I bought those but later found out the kit ceiling is actually accurate to the actual set for the season. It looks like the ceilings were changed after the first season. This kit would make it accurate as a first season.


----------



## charonjr (Mar 27, 2000)

Hi, might interested in a set. Are these for the Moebius or PL Jupiter 2 kits? Are they resin? I would like to learn more about them, please.


----------



## Ken Minetti (Oct 1, 2018)

So are you looking to resell the kit?


----------



## charonjr (Mar 27, 2000)

Ken Minetti said:


> So are you looking to resell the kit?


Confused, whom are you asking?


----------



## krlee (Oct 23, 2016)

I will probably make more of the kits but it will be after the first of the year before I can do them. I will leave a notification here when I do them as well as list them on e-bay.


----------



## krlee (Oct 23, 2016)

charonjr said:


> Hi, might interested in a set. Are these for the Moebius or PL Jupiter 2 kits? Are they resin? I would like to learn more about them, please.
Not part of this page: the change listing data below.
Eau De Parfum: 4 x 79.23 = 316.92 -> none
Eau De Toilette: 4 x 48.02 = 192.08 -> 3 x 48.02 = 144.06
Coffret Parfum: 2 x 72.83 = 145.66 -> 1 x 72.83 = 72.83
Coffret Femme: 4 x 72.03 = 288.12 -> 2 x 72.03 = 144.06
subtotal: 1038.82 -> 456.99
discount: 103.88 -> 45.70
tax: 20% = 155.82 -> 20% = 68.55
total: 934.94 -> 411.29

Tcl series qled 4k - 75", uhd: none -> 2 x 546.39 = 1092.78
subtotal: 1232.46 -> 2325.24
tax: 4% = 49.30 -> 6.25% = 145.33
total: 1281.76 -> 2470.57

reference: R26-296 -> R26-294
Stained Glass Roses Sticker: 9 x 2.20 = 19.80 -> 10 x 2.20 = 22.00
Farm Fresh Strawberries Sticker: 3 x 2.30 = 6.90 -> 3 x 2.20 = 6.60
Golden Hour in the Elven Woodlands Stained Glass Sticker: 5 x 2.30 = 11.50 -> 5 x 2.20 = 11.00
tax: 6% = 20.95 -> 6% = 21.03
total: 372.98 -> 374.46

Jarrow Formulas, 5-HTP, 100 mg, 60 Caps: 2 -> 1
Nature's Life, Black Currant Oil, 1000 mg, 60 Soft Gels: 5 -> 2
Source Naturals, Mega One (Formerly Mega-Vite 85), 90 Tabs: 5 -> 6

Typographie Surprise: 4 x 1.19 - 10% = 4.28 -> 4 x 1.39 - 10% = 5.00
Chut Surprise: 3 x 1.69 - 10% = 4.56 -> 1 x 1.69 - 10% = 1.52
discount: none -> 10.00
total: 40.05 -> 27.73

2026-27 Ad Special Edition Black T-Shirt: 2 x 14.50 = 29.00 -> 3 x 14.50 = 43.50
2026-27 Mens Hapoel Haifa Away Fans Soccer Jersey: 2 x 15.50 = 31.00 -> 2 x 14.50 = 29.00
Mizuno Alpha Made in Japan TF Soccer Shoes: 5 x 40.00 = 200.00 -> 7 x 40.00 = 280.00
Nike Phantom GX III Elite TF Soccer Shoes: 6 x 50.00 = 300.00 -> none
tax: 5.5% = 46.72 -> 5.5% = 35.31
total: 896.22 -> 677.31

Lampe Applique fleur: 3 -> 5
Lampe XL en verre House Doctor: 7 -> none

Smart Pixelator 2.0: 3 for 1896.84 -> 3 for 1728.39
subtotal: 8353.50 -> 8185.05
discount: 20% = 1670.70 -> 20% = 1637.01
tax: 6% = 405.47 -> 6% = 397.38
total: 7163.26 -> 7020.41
I make them for the Moebius Jupiter 2, they are styrene for the beams and pvc for the center ring. I hope to make some more around the beginning of the year.


----------



## Ken Minetti (Oct 1, 2018)

Whereisanykey. Sounds like he bought it, but doesn't want to use it. I just want a set I dont care who is selling it.


----------



## Ken Minetti (Oct 1, 2018)

Terrific. Thank you


----------



## charonjr (Mar 27, 2000)

Wonderful, i am looking forward to getting a set. Thanks!


----------



## charonjr (Mar 27, 2000)

Follow up: Glad I saw this thread again. If you can maintain the $30 price point, I can pay you 1/3, when my SSDI comes in.


----------



## rbackof (Nov 3, 2016)

I've been looking to get these for a while. Let me know how I can get a set when you decide to produce more.

Thanks
Bob


----------



## charonjr (Mar 27, 2000)

As usual, life happens. Unless I sell some kits, it's going to be February before I can get the money together.


----------



## cosmonauta (Jun 2, 2009)

Would you please add me to the waiting list. I am also interested in a Jupiter 2 ceiling beam kit


----------



## mach7 (Mar 25, 2002)

I could probably be talked into a set.


----------



## rbackof (Nov 3, 2016)

Any update on this? Will you be making a new run?

Thanks
Bob


----------



## charonjr (Mar 27, 2000)

I forgot to ask: are these beams translucent? I would like to light them.


----------



## Seaview (Feb 18, 2004)

They are solid resin, including the central ring they connect to.


----------



## krlee (Oct 23, 2016)

Seaview said:


> They are solid resin, including the central ring they connect to.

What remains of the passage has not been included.